TRY IT: Could you retype exactly the lines below between the one holding "background-size: 28px 28px;" and the one holding "white-space: pre-line;", inclusive, leaving out any pictures?

[Records from a data source]
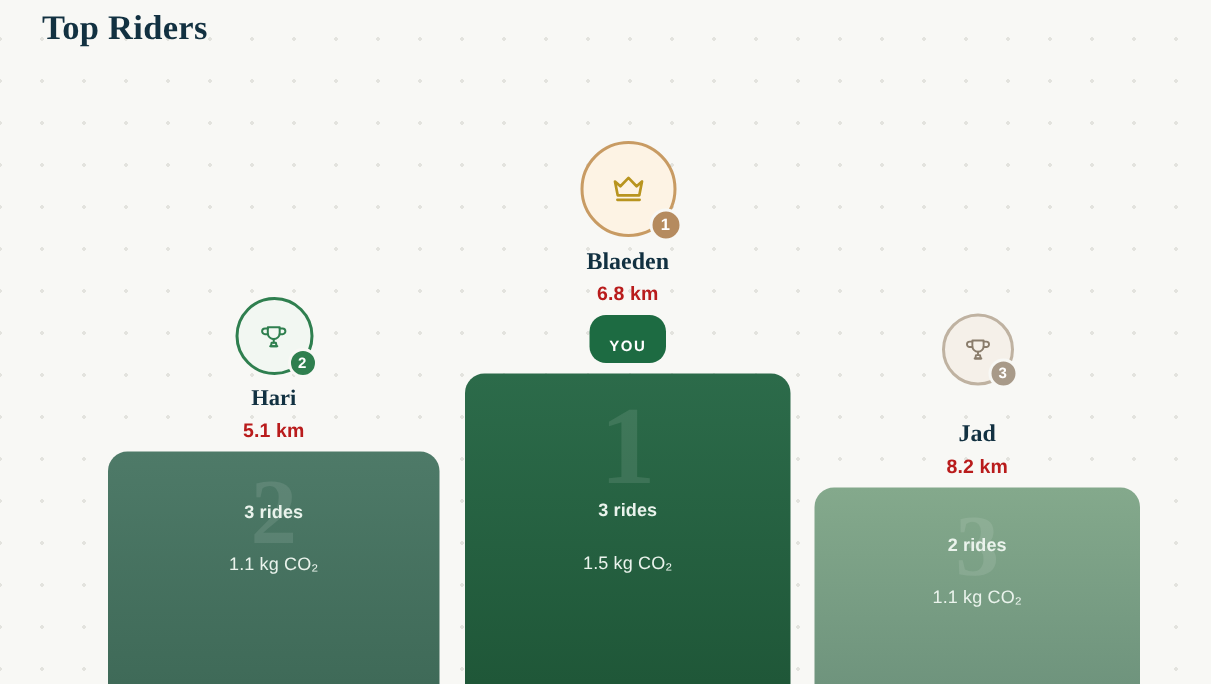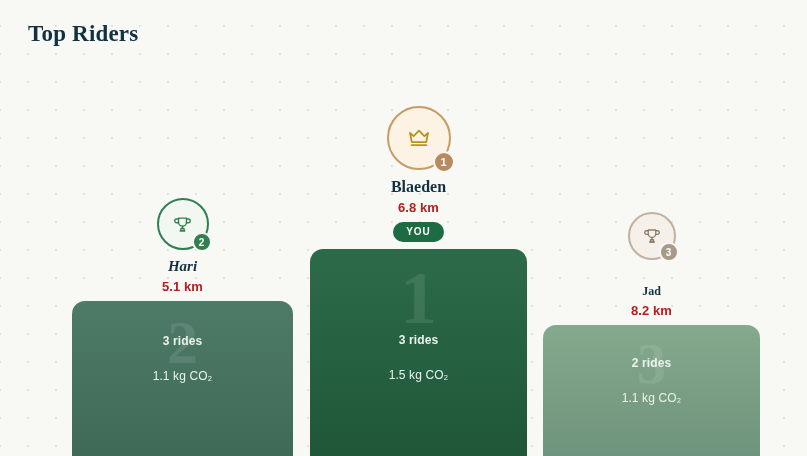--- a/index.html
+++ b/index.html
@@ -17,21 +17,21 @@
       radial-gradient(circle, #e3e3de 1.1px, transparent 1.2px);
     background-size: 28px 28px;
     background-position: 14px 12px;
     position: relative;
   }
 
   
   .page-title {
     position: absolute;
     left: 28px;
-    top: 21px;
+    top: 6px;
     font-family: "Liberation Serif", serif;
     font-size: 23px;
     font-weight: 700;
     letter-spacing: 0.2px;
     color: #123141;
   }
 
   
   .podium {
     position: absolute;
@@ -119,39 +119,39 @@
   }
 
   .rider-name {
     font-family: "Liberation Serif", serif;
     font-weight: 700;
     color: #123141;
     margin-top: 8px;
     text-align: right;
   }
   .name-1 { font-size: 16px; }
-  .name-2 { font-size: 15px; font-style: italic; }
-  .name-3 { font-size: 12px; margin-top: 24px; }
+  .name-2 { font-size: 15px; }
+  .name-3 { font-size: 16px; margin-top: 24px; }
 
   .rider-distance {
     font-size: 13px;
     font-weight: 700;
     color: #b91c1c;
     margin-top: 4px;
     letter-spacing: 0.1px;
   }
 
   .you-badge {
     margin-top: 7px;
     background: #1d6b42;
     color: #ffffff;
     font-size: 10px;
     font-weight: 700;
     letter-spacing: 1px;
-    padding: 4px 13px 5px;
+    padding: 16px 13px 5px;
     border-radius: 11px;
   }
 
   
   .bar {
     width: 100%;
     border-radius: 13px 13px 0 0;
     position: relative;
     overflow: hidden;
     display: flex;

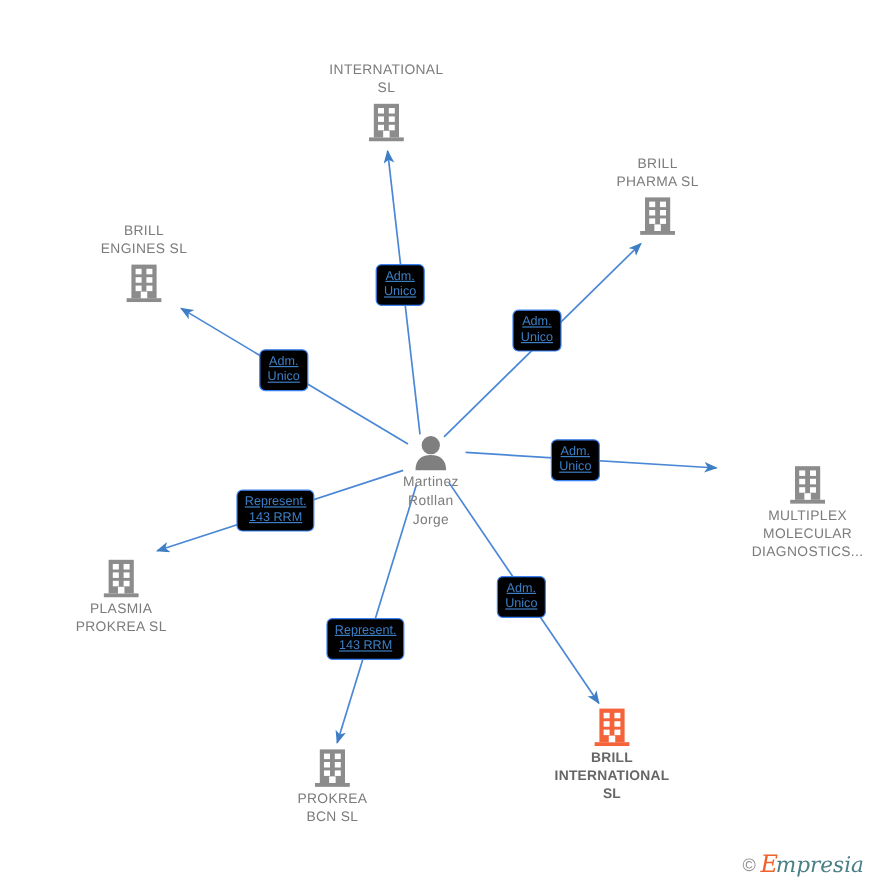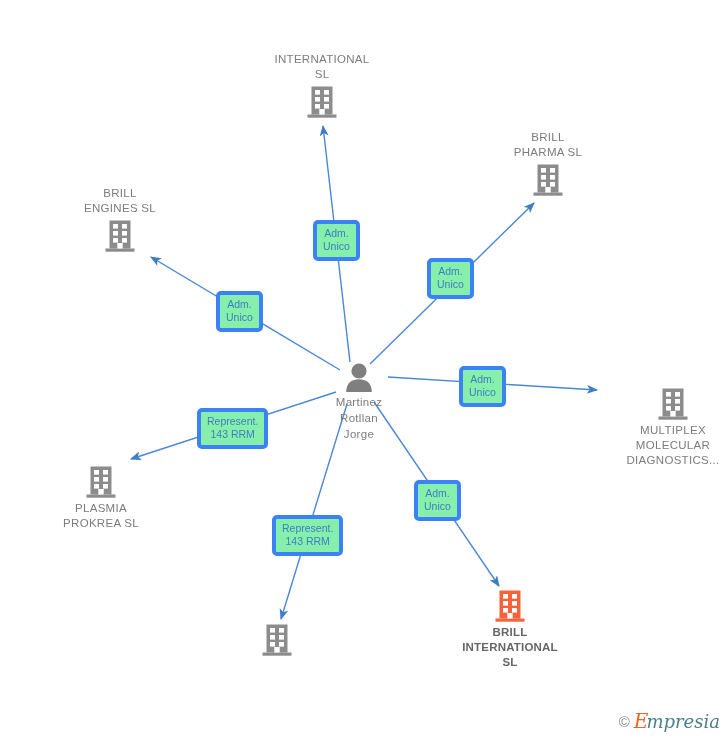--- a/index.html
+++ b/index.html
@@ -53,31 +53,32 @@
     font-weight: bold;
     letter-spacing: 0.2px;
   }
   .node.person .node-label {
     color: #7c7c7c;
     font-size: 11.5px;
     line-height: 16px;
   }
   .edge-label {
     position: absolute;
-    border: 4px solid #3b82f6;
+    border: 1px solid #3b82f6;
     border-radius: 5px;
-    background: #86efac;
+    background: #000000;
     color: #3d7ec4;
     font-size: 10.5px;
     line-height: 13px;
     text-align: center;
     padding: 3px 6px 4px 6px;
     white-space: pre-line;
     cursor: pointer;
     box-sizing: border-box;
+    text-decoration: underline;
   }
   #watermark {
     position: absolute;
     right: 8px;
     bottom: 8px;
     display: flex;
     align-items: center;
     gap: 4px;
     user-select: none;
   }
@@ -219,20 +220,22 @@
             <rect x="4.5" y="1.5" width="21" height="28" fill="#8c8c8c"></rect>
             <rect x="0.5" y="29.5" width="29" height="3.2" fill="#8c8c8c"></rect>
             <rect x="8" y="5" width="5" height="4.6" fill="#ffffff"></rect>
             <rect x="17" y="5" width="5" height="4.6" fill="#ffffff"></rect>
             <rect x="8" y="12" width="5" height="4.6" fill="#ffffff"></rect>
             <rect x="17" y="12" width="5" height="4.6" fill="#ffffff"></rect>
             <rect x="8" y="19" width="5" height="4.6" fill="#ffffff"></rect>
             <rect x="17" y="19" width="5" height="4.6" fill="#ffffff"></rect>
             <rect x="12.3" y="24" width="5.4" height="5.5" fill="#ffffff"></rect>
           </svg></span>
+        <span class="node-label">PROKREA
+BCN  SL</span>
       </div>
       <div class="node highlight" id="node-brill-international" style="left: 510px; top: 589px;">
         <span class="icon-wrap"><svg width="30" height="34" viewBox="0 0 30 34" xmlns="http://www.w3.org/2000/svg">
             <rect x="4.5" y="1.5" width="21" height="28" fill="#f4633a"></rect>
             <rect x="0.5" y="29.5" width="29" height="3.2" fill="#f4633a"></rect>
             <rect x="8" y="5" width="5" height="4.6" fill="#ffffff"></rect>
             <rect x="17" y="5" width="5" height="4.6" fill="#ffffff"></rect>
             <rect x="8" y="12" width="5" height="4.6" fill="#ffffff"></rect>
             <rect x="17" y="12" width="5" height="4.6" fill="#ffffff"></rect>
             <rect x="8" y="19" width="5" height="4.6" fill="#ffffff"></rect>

RESULT BELOW:
     background-size: 28px 28px;
     background-position: 14px 12px;
     position: relative;
   }
 
   
   .page-title {
     position: absolute;
     left: 28px;
-    top: 21px;
+    top: 6px;
     font-family: "Liberation Serif", serif;
     font-size: 23px;
     font-weight: 700;
     letter-spacing: 0.2px;
     color: #123141;
   }
 
   
   .podium {
     position: absolute;
@@ -119,39 +119,39 @@
   }
 
   .rider-name {
     font-family: "Liberation Serif", serif;
     font-weight: 700;
     color: #123141;
     margin-top: 8px;
     text-align: right;
   }
   .name-1 { font-size: 16px; }
-  .name-2 { font-size: 15px; font-style: italic; }
-  .name-3 { font-size: 12px; margin-top: 24px; }
+  .name-2 { font-size: 15px; }
+  .name-3 { font-size: 16px; margin-top: 24px; }
 
   .rider-distance {
     font-size: 13px;
     font-weight: 700;
     color: #b91c1c;
     margin-top: 4px;
     letter-spacing: 0.1px;
   }
 
   .you-badge {
     margin-top: 7px;
     background: #1d6b42;
     color: #ffffff;
     font-size: 10px;
     font-weight: 700;
     letter-spacing: 1px;
-    padding: 4px 13px 5px;
+    padding: 16px 13px 5px;
     border-radius: 11px;
   }
 
   
   .bar {
     width: 100%;
     border-radius: 13px 13px 0 0;
     position: relative;
     overflow: hidden;
     display: flex;

--- a/index.html
+++ b/index.html
@@ -53,31 +53,32 @@
     font-weight: bold;
     letter-spacing: 0.2px;
   }
   .node.person .node-label {
     color: #7c7c7c;
     font-size: 11.5px;
     line-height: 16px;
   }
   .edge-label {
     position: absolute;
-    border: 4px solid #3b82f6;
+    border: 1px solid #3b82f6;
     border-radius: 5px;
-    background: #86efac;
+    background: #000000;
     color: #3d7ec4;
     font-size: 10.5px;
     line-height: 13px;
     text-align: center;
     padding: 3px 6px 4px 6px;
     white-space: pre-line;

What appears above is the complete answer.